Урка помедлил, но ответил:
— Иллат.
— Вот, что я тебе скажу, Иллат. Я из тех людей, которые имеют самую главную татуировку.
— Какую?
— Ту, которую не видно, конечно. Шкурку с тебя могут снять и натянуть на абажур. А с меня снимай не снимай, умру я всё равно с тем самым главным колом. Никто не отберет.
— Да что за татуировка такая?
— Я ж и говорю, главная. Потому что невидимая. Она содержит в себе все остальные татуировки, какие бывают. И те, которые еще не набили, и те, которые даже еще не придумали.

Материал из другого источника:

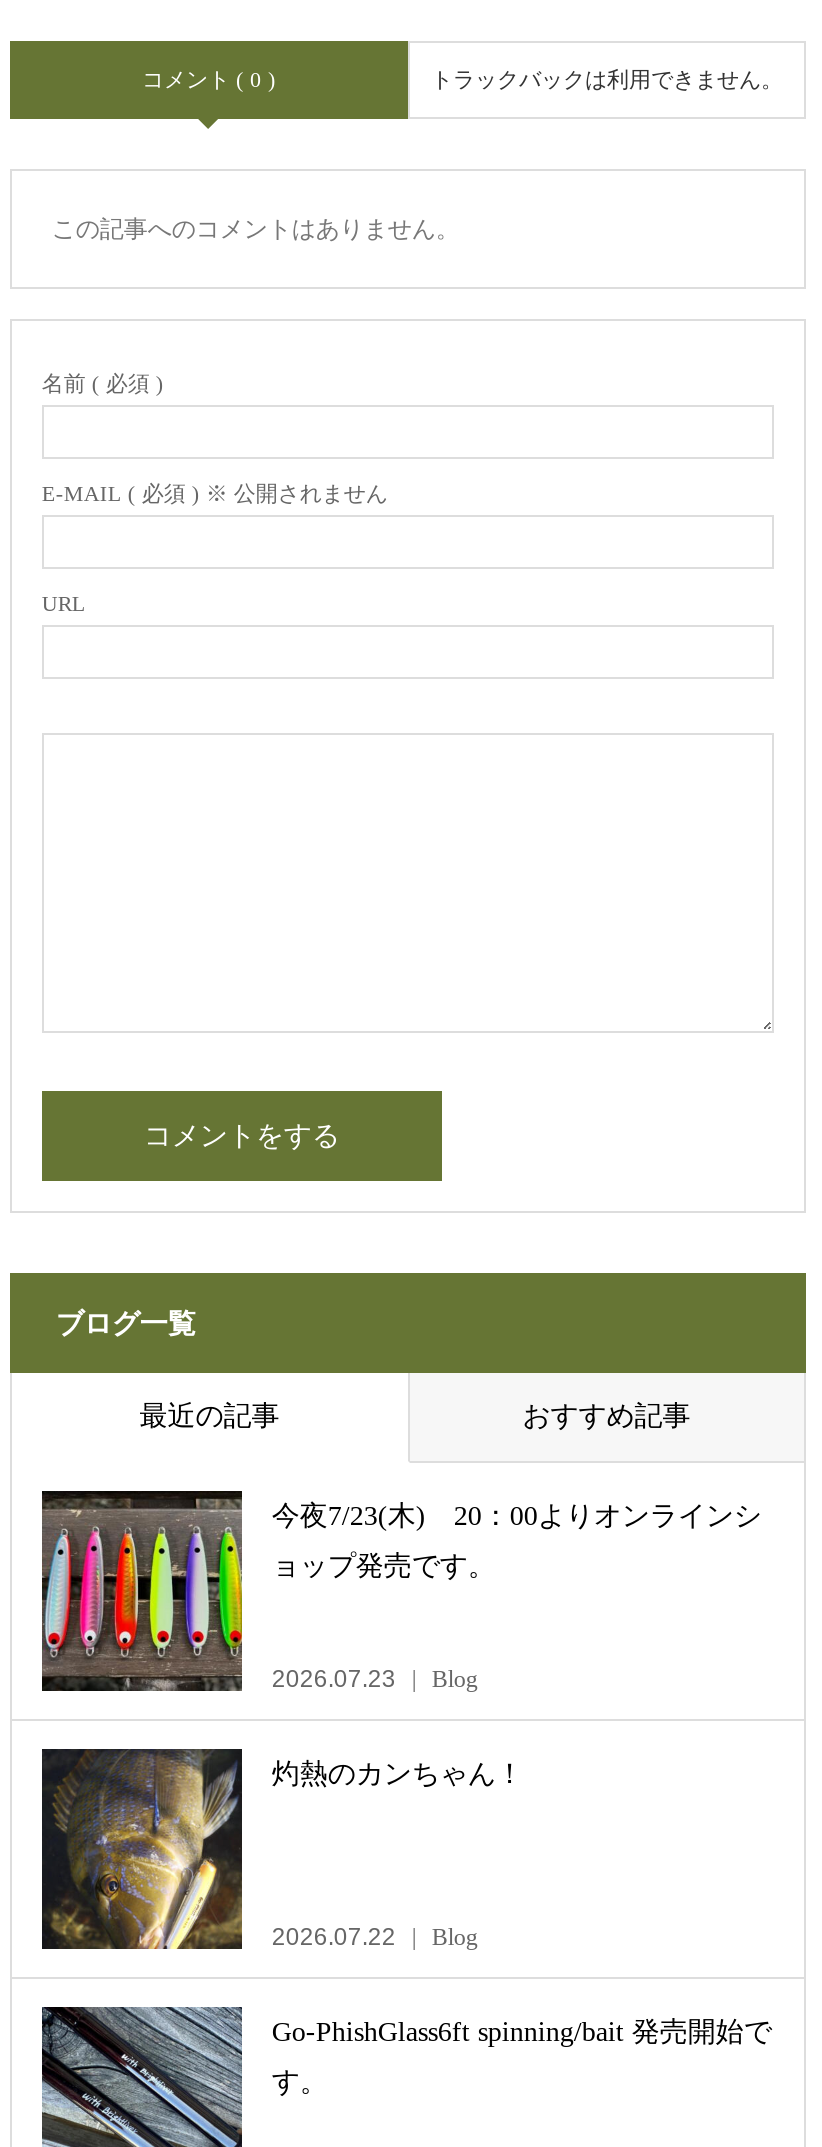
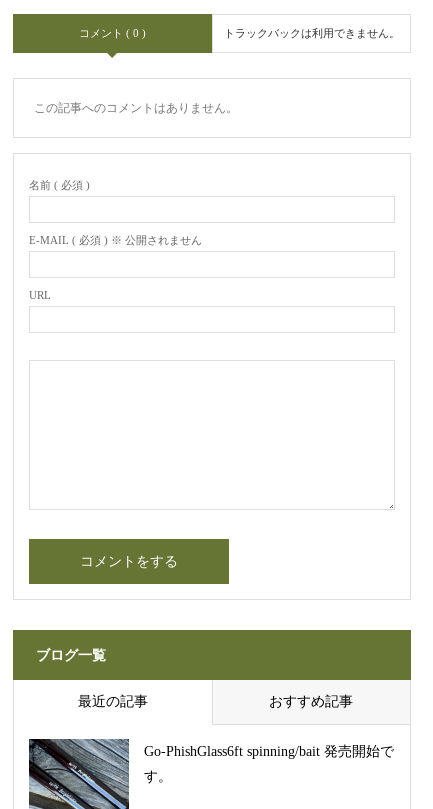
- [image]
- 今夜7/23(木) 20：00よりオンラインシ
- ョップ発売です。

- [image]
- 2026.07.23
- Blog
- 灼熱のカンちゃん！

- 2026.07.22
- Blog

— И какой от неё толк? Кроме того, что не отнять?
— Такой, что с её помощью я нигде не пропаду. Даже здесь и сейчас. Вот если бы у тебя сейчас под языком лезвие бритвы было, ты бы меня не полоснул. А всё потому, что сам эту татуировку видишь. Чувствуешь, если быть точнее.
— Ой, фуфло несешь ты, — недоверчиво покачал головой Иллат.
— На самом деле, я тебе скажу, есть еще одна татуировка. Даже главнее, чем та, которая на мне.
— Куда уж дальше, — буркнул синий.
— Есть куда. Но фокус в том, что когда ты про неё задумываешься, она исчезает. Единственный способ её набить — не думать о ней, а просто подсознательно знать, что она на тебе есть. С ней тебя даже Источник разума не просветит, — добавил я таинственно.
— Фуфло, — уверенно сказал мужик. — Как есть фуфло.
— Ты можешь не верить, — сказал я небрежно.
— И что, она на тебе тоже есть?
— Сомневаюсь, — честно ответил я. — Про неё даже думать нельзя, не то, что говорить. Да и не достоин я. Возможно, ещё. А возможно, вообще. Тебе, в общем-то, уже поздно, но я бы на твоем месте задумался о той, предыдущей. На любой хате в авторитете будешь.
Снаружи камеры послышались шаги.
— Слышь, алкаш? На выход. Спиной ко мне, просовывай руки, — велел лейтенантик. — А ты сиди смирно, сволочь. С тобой потом разберемся.
Я встал, подошел к решетке и развернулся. Иллат занервничал.
— Так это, уважаемый, а как её получить-то, твою татуировку почти самую главную?
Щелкнули на моих руках холодные наручники.
Я в последний раз глянул на Иллата. Мне очень хотелось посоветовать ему получить высшее образование. Но как? У таких один учитель — тюрьма.
— Туда, где её бьют, каждый сам свой путь освещает, сердцем.
— Не умничай, — буркнул мне в спину лейтенант и открыл камеру.